English

Philadelphia Theatre Company stagehands’ strike in second week

Stagehands at the Philadelphia Theatre Company (PTC) are in the second week of a strike against the theater’s management and board members. The 27 stagehands are organized in the International Association of Theatrical and Stage Employees (IATSE).

The strike began January 18 and has gained strength over the course of the past week. Last Wednesday, a group of about 100 strikers and their supporters marched from City Hall to the Suzanne Roberts Theater to publicize the stagehands’ demands.

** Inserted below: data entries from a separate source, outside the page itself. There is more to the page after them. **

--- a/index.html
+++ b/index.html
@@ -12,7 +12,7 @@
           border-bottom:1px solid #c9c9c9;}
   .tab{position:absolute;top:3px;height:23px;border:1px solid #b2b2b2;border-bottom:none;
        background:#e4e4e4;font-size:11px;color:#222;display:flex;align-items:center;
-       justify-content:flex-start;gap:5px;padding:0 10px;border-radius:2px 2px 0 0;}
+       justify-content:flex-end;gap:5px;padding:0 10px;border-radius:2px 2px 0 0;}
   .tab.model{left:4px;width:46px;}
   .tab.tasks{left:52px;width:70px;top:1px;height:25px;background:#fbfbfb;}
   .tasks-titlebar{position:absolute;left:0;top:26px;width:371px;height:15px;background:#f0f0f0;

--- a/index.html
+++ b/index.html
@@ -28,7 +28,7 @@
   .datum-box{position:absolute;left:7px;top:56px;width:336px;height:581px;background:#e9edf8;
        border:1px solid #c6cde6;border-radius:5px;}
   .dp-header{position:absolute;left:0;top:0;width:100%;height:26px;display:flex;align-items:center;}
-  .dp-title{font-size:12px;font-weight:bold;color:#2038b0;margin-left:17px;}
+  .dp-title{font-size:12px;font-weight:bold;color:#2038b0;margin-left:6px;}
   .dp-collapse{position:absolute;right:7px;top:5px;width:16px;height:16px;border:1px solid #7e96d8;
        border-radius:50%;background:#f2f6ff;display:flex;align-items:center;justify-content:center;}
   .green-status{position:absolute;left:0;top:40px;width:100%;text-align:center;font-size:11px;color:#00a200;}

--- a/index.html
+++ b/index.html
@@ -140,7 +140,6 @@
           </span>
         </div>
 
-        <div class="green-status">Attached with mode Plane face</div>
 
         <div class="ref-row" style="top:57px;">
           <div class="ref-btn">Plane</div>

According to the Philadelphia Inquirer, strikers are demanding that PTC management establish a $4,000-per-year “health and welfare” fund for each employee and a contractual codification of the working conditions that existed before the stagehands were organized. They also initially demanded a raise to bring their wages to $29 an hour, up from the present $16-19 an hour, although this demand has apparently been dropped.

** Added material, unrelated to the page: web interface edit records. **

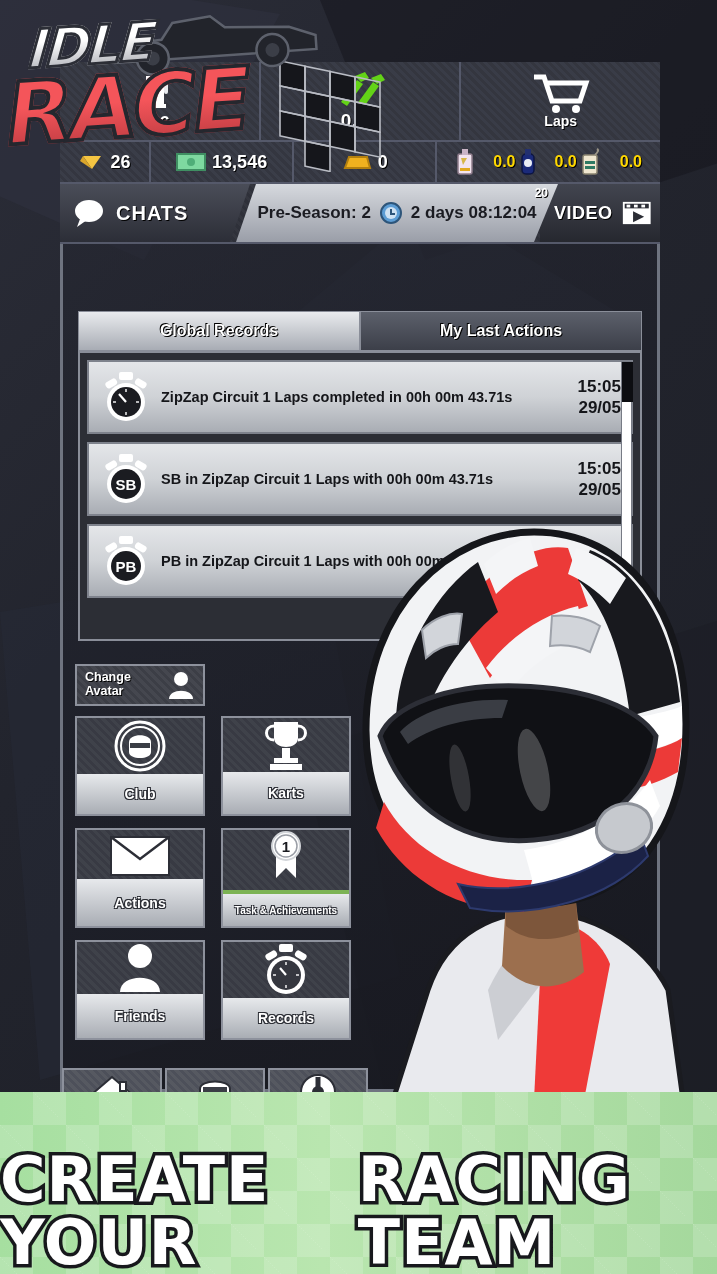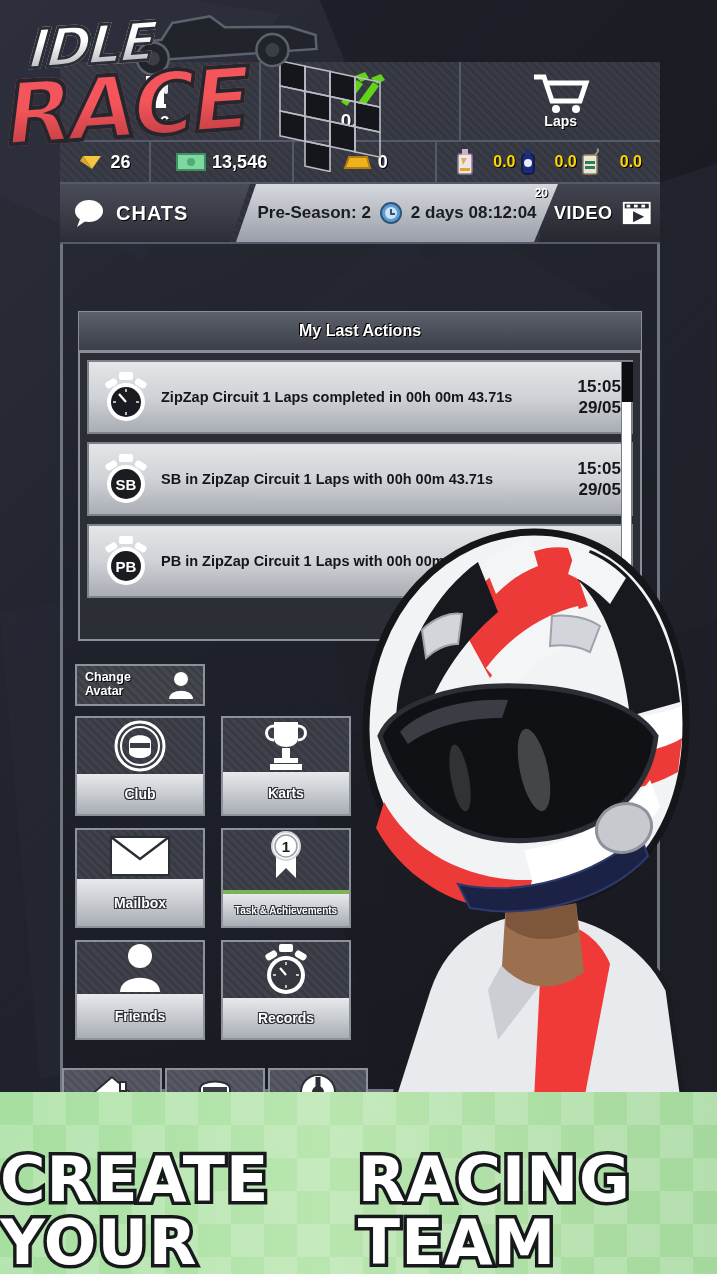--- a/index.html
+++ b/index.html
@@ -418,6 +418,7 @@
   </div>
 
   <div class="tabs">
+    <div class="tab active">Global Records</div>
     <div class="tab inactive">My Last Actions</div>
   </div>
 

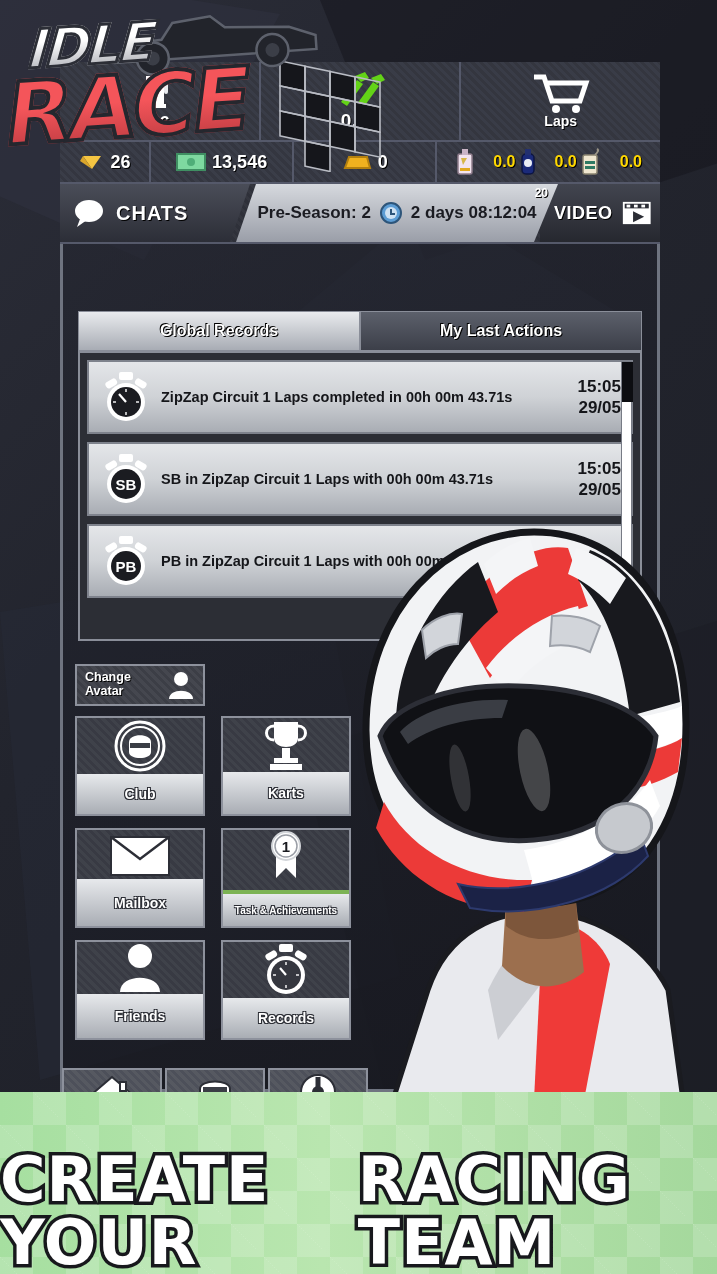--- a/index.html
+++ b/index.html
@@ -529,7 +529,7 @@
           <path d="M2 4 L31 26 L60 4" fill="none" stroke="#2c2e36" stroke-width="2.5"></path>
         </svg>
       </div>
-      <div class="tile-label">Mailbox</div>
+      <div class="tile-label">Actions</div>
     </div>
 
     <div class="tile">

Workers at the theater make between $10,000 and $40,000 a year, with most of them on the lower end of the spectrum, making $10,000-20,000 annually. In negotiations, IATSE has already signaled its willingness to accept a token raise of $1.50 per hour for each worker, spread over the next three years (25 cents in the first year, 50 in the second, and 75 in the third), so long as the stagehands’ other demands are met.

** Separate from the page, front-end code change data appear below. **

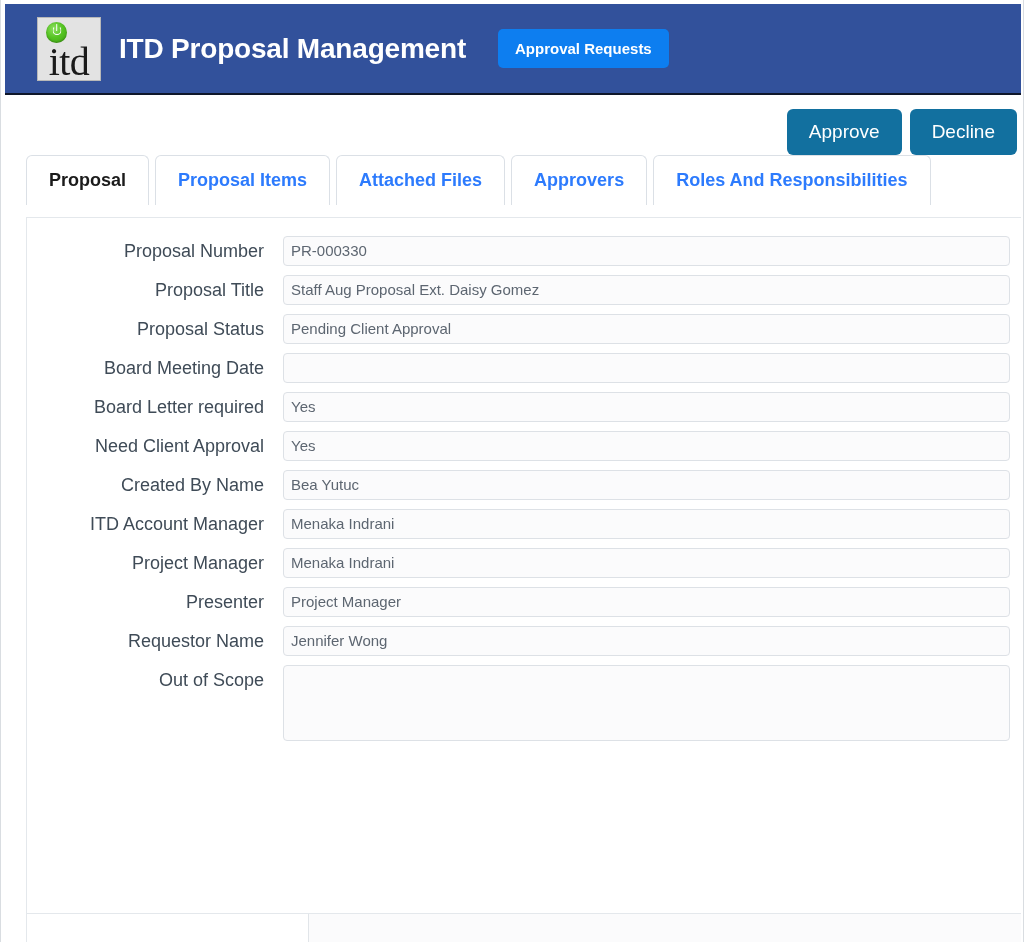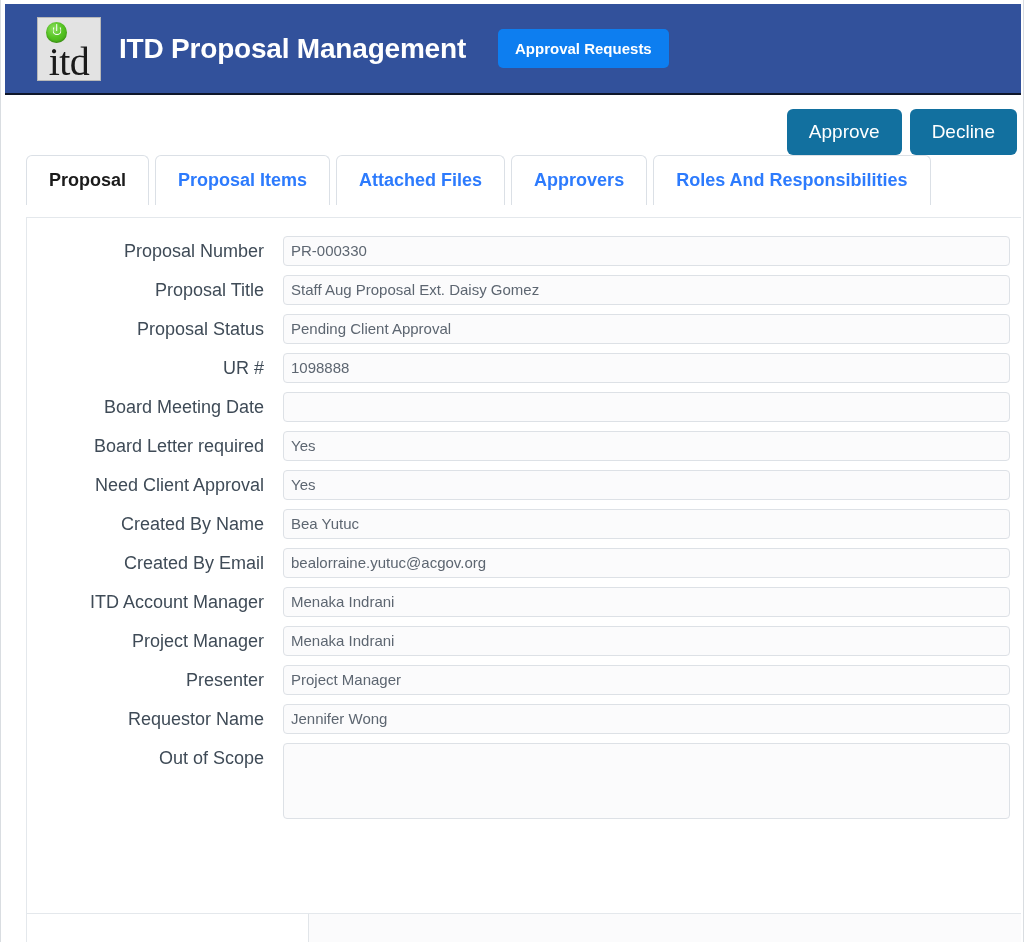--- a/index.html
+++ b/index.html
@@ -287,10 +287,6 @@
           <div class="form-field">Pending Client Approval</div>
         </div>
         <div class="form-row">
-          <div class="form-label">UR #</div>
-          <div class="form-field">1098888</div>
-        </div>
-        <div class="form-row">
           <div class="form-label">Board Meeting Date</div>
           <div class="form-field"></div>
         </div>

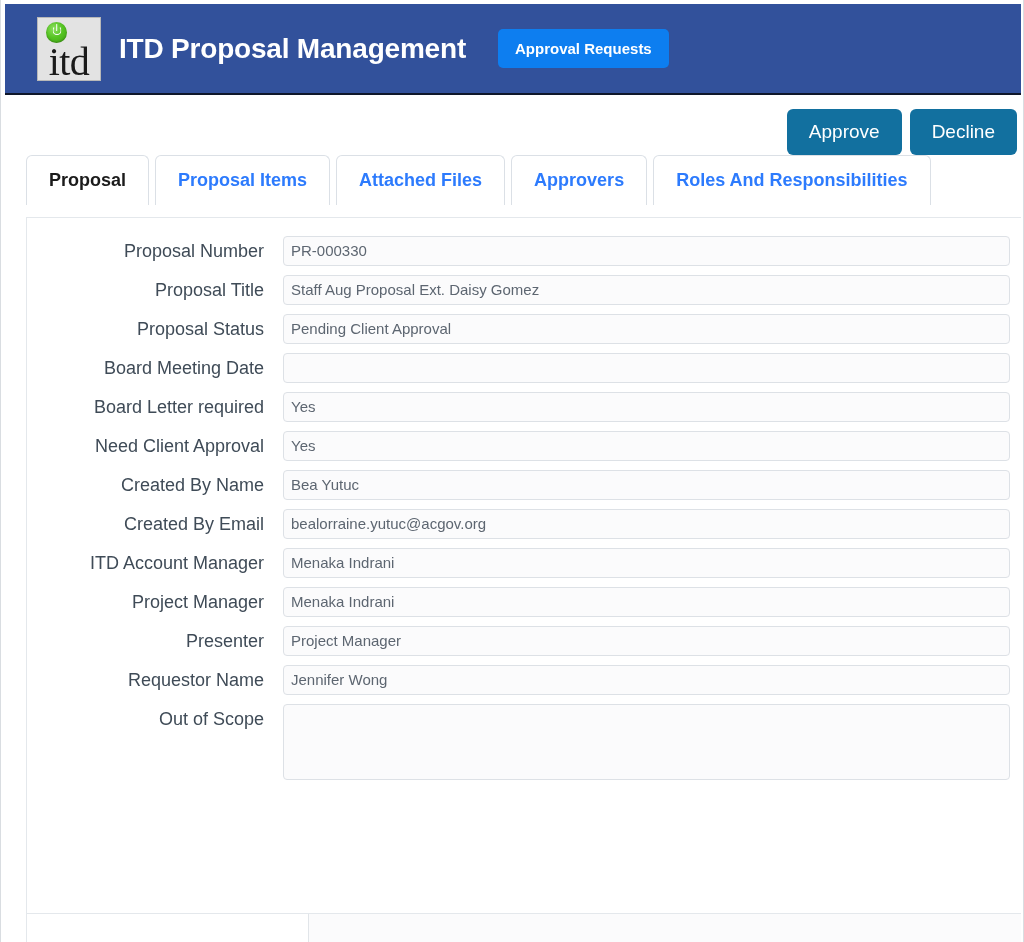--- a/index.html
+++ b/index.html
@@ -303,10 +303,6 @@
           <div class="form-field">Bea Yutuc</div>
         </div>
         <div class="form-row">
-          <div class="form-label">Created By Email</div>
-          <div class="form-field">bealorraine.yutuc@acgov.org</div>
-        </div>
-        <div class="form-row">
           <div class="form-label">ITD Account Manager</div>
           <div class="form-field">Menaka Indrani</div>
         </div>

Michael Barnes, a business agent for the union, has stated that the most important issue is whether the PTC agrees to continued collective bargaining and agrees not to employ workers outside of the union—i.e., that IATSE continues to collect union dues from the stagehands.

Barnes commented that management will “not agree to back off its demand to have the unrestricted right to hire as many non-union workers as they decide,” in order “to perform the work covered in the union’s jurisdiction and previously performed by the workers of the PTC who chose to be represented by the union.” He added that negotiations have reached an impasse because the company refuses to answer its proposals and seems intent on engaging in punitive actions against its workers. The PTC has tried unsuccessfully to hire strike-breaking replacement workers over the past week.

For its part, the company is portraying the union as stubbornly refusing its offer to make concessions on virtually every front. Representing employers at the theater, artistic director Sara Garonzik commented: “To our knowledge, the union has made no effort to do further negotiations. They are unwilling. We are waiting to hear from them.” PTC claims that it is willing to make significant concessions on wages, health benefits, transportation provisions, and other matters.

IATSE is preparing to reduce the stagehands’ demands to token gestures in exchange for management’s recognition of its right to represent the workers in its first collective bargaining agreement at PTC. An examination of IATSE’s recent record in other labor disputes is instructive in this regard.

Just last month, broadcast technicians working at PAC 12, a college basketball television network on the West Coast, went on strike to establish standard measures of pay and benefits. The technicians were represented by a chapter of IATSE, which charged the network with routinely using “non-union” labor and argued that workers outside of the union generally operated with lower wages and without the protections afforded by union membership. However, the union was forced to admit that it agreed to a number of concessions to management so that it could establish the union within the company.

In 2007, when 350 Broadway stagehands went on strike, Local 1 of IATSE in New York City yielded to pressure from the mainstream press and its own parent union, resulting in the termination of workplace regulations governing overtime policies and lowering the number of workers considered necessary for crucial mechanical tasks. Ultimately, the union had a hand in transforming formerly full-time positions into part-time jobs that do not provide a reliable and livable income.